The Situation Analysis indicates that child poverty rate is highest among children aged 16– 17 years and least among children aged 0–5 years.
It notes that children are most affected by poverty because they are vulnerable, and that poverty has long-term impacts on the well-being of children, even into adulthood.
The Multidimensional Child Poverty Analysis using Multidimensional Overlapping Deprivation Analysis approach reveals that approximately 54 per cent of children in Nigeria are multi-dimensionally poor by facing at least three deprivations across seven dimensions of child rights including nutrition, healthcare, education, water, sanitation, adequate housing, and information.
Multidimensional poverty in children is more prevalent in the rural (65.7 %) than urban areas (28.4 %). There are also high state disparities ranging from 14.5 % (Lagos) to 81.5 % (Sokoto).
The monetary child poverty report shows that 47.4 % of children face monetary poverty by living in households with expenditure less than N 376.5 a day – national poverty line.
Slight differences are observed between boys (47.98 %) and girls (46.8 %) while there are high geographical and state disparities (from 6.5% in Lagos to 91.4% in Sokoto).

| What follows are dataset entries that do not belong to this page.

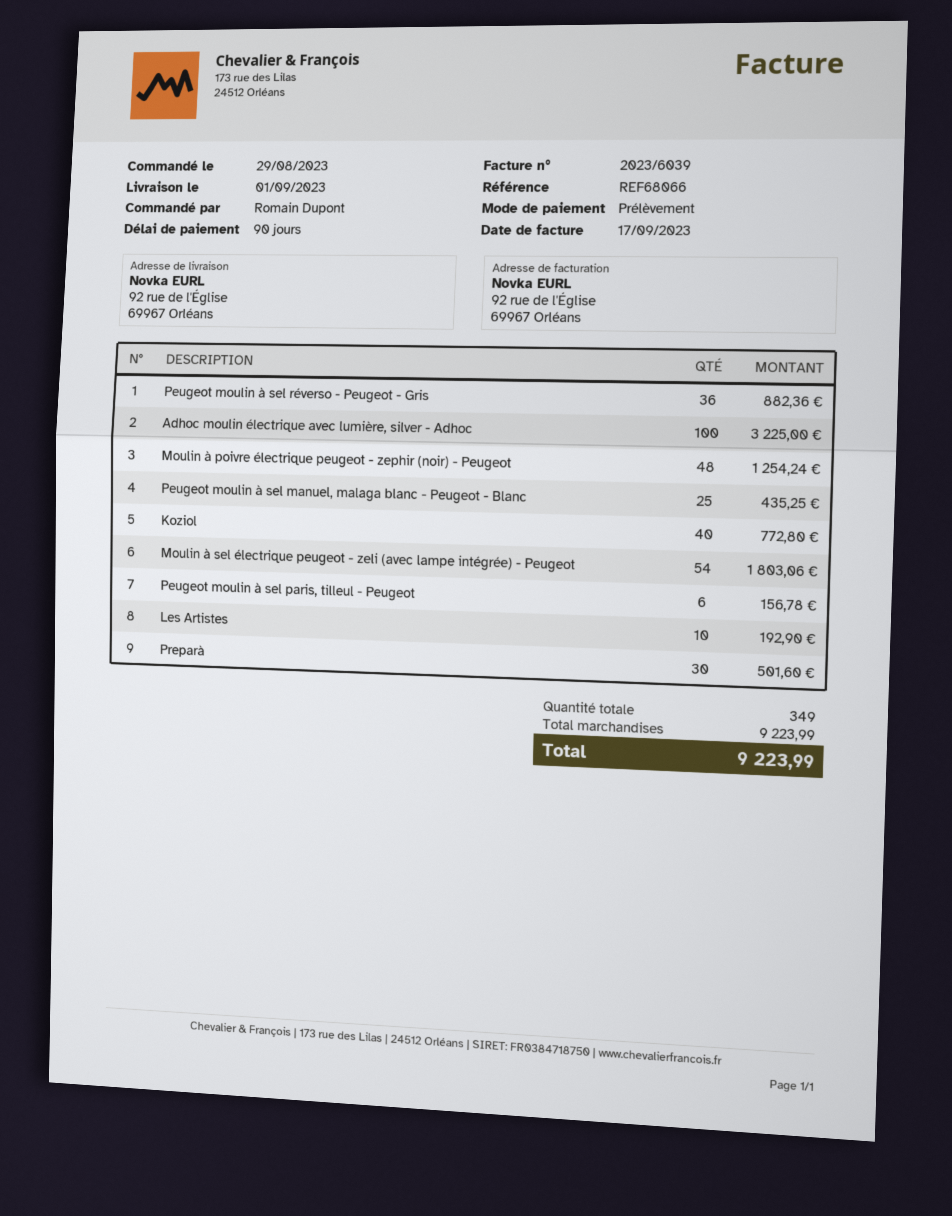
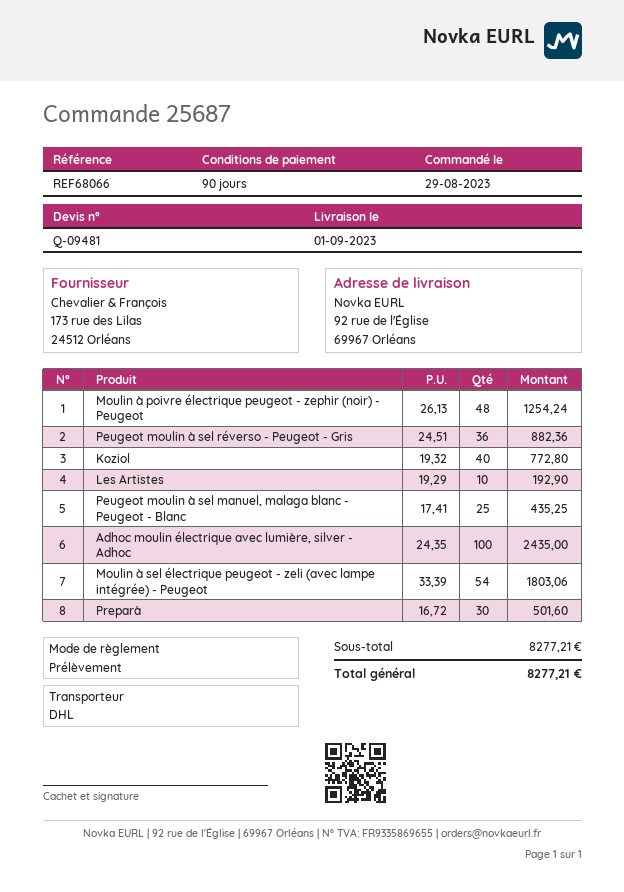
Adhoc moulin électrique avec lumière, silver - Adhoc: 100 for 3225.00 -> 100 for 2435.00
Peugeot moulin à sel paris, tilleul - Peugeot: 6 for 156.78 -> none
subtotal: 9223.99 -> 8277.21
total: 9223.99 -> 8277.21

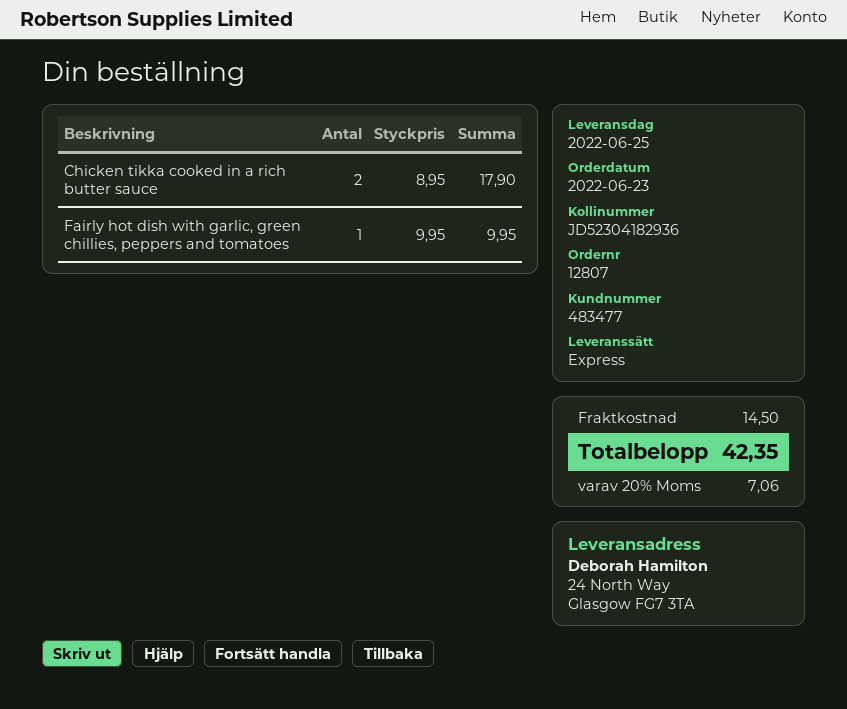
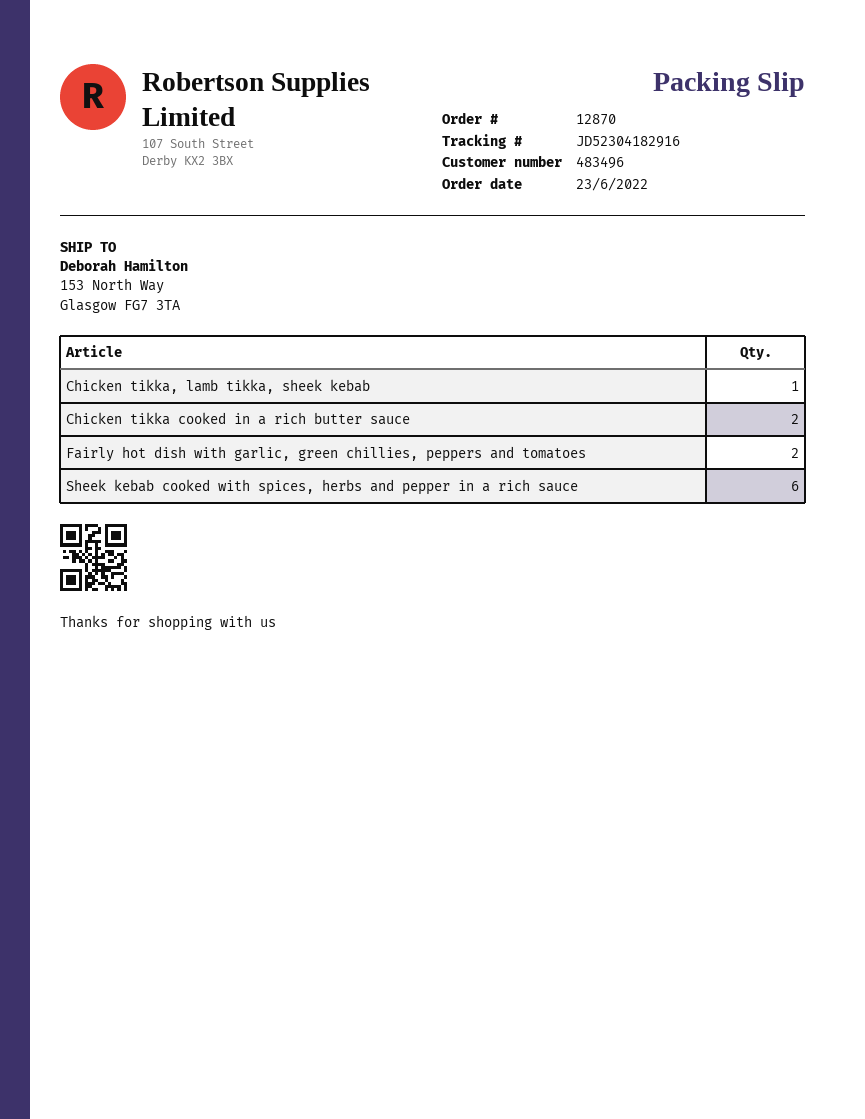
order number: 12807 -> 12870
customer number: 483477 -> 483496
tracking number: JD52304182936 -> JD52304182916
ship to: 24 North Way, Glasgow FG7 3TA -> 153 North Way, Glasgow FG7 3TA
Fairly hot dish with garlic, green chillies, peppers and tomatoes: 1 -> 2
Chicken tikka, lamb tikka, sheek kebab: none -> 1
Sheek kebab cooked with spices, herbs and pepper in a rich sauce: none -> 6

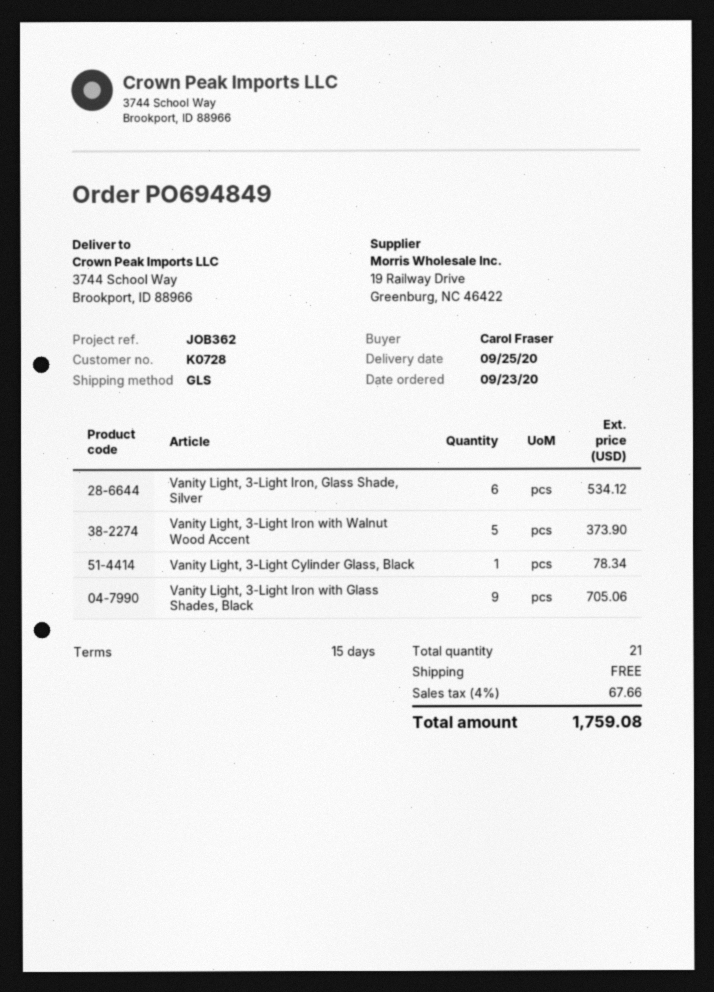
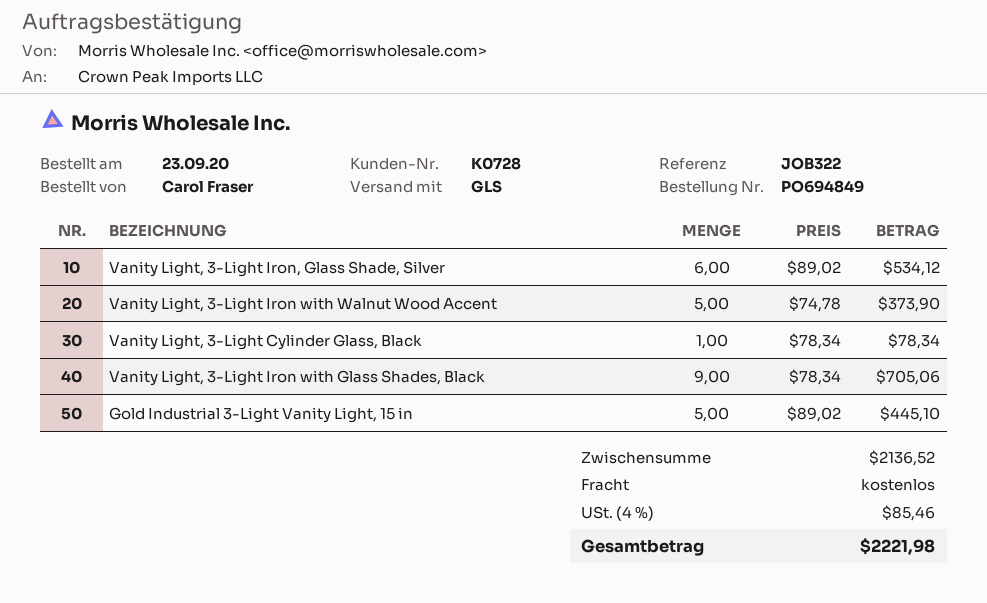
reference: JOB362 -> JOB322
Gold Industrial 3-Light Vanity Light, 15 in: none -> 5 for 445.10
tax: 4% = 67.66 -> 4% = 85.46
total: 1759.08 -> 2221.98

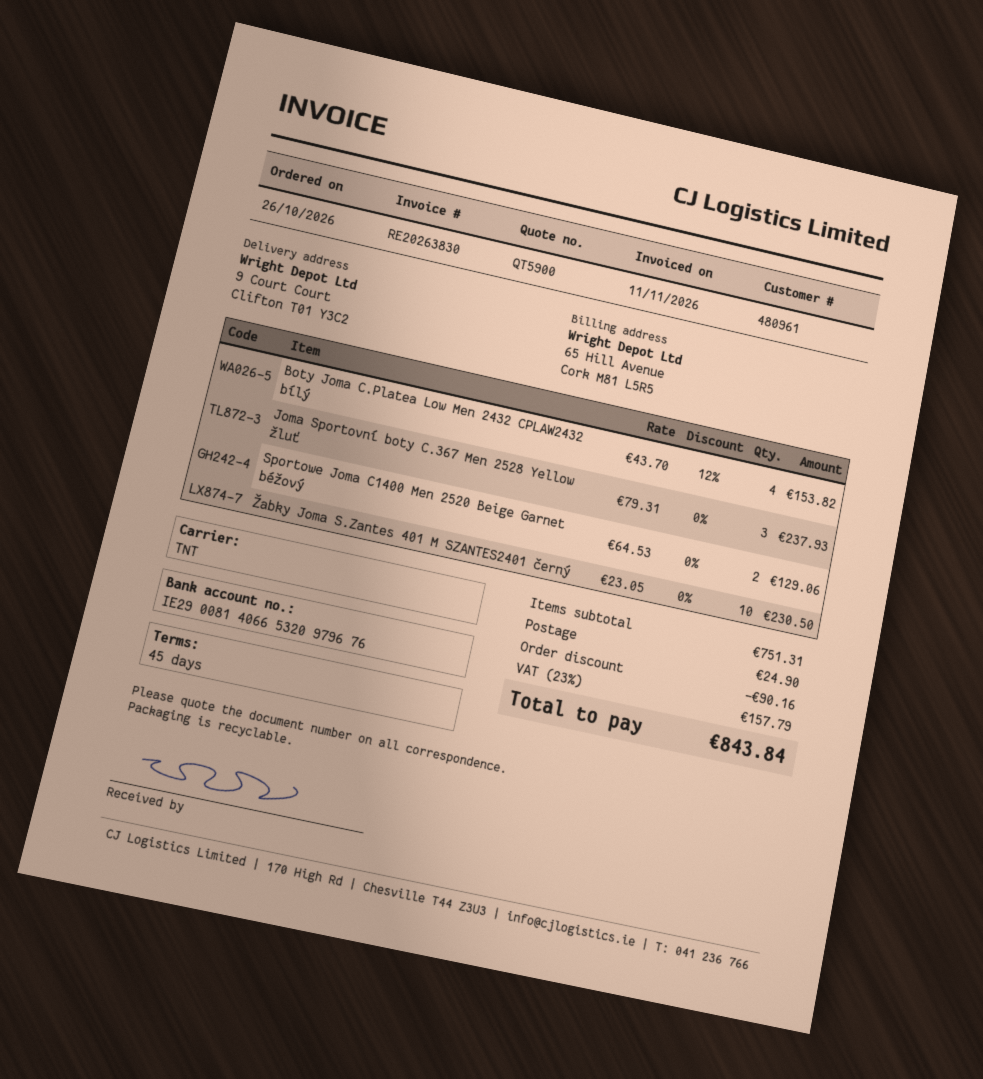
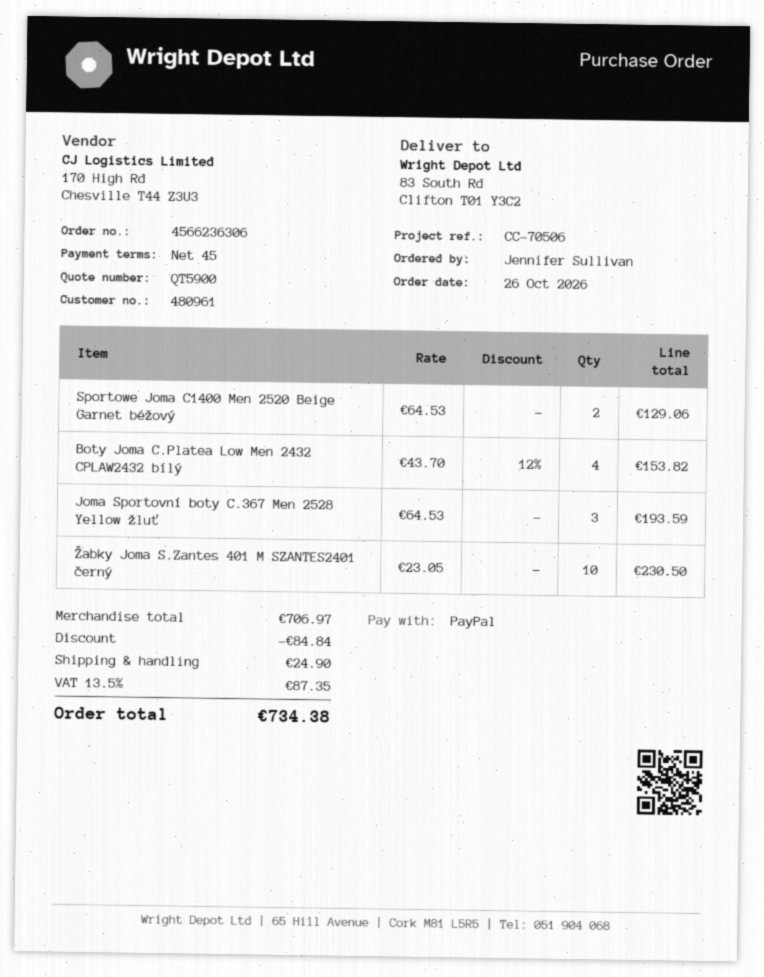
ship to: 9 Court Court, Clifton T01 Y3C2 -> 83 South Rd, Clifton T01 Y3C2
Joma Sportovní boty C.367 Men 2528 Yellow žluť: 3 x 79.31 = 237.93 -> 3 x 64.53 = 193.59
subtotal: 751.31 -> 706.97
discount: 90.16 -> 84.84
tax: 23% = 157.79 -> 13.5% = 87.35
total: 843.84 -> 734.38

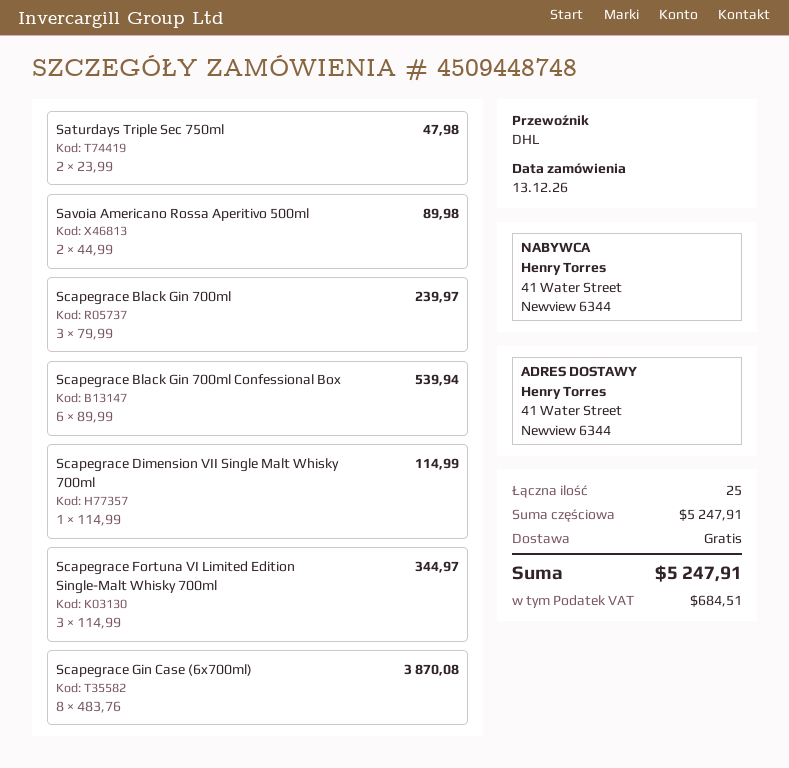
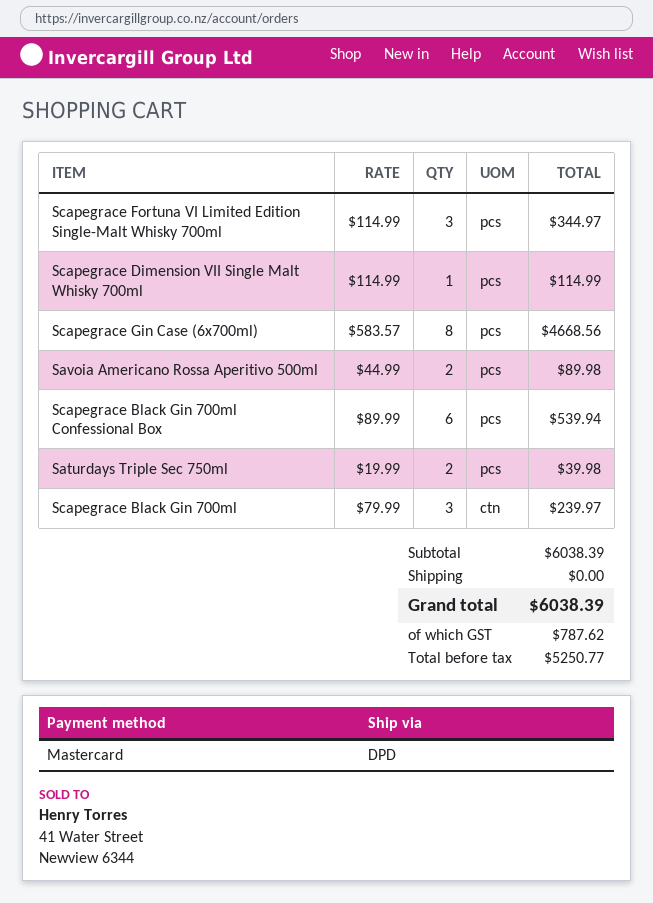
shipping method: DHL -> DPD
Saturdays Triple Sec 750ml: 2 x 23.99 = 47.98 -> 2 x 19.99 = 39.98
Scapegrace Gin Case (6x700ml): 8 x 483.76 = 3870.08 -> 8 x 583.57 = 4668.56
subtotal: 5247.91 -> 6038.39
tax: 684.51 -> 787.62
total: 5247.91 -> 6038.39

In Nigeria, according to the report 24.56% of children face extreme poverty by living in households that spend less than $1.90 a day.
Reacting to the report, the UNICEF Representative in Nigeria, Peter Hawkins, said: “Data is critical for effective budgeting and decision making – and the data from these surveys together paint a picture of the situation for children and families in Nigeria.
“We still have a long way to go towards ensuring the well-being of children and families in Nigeria, with persistent multi-dimensional poverty being a crucial obstacle.
“The findings of these reports will help guide the federal and state governments as they plan their budgets – providing evidence for where more funds need to be allocated and wisely spent.”
An analysis of the reports indicates the need for improved social protection measures to ensure that children are protected from risks, along with an expansion of access to much-needed social services.
Whether looking at poverty from a monetary or non-monetary point of view, the data show that children are more likely to live in poverty than other groups.
“It is clear that we need to pay special attention to planning and programming for children, based on the policy recommendations and calls to action contained in the reports.
“The data they provide offer a clear direction and key actions necessary for the realization of children’s rights in Nigeria,” Peter Hawkins noted.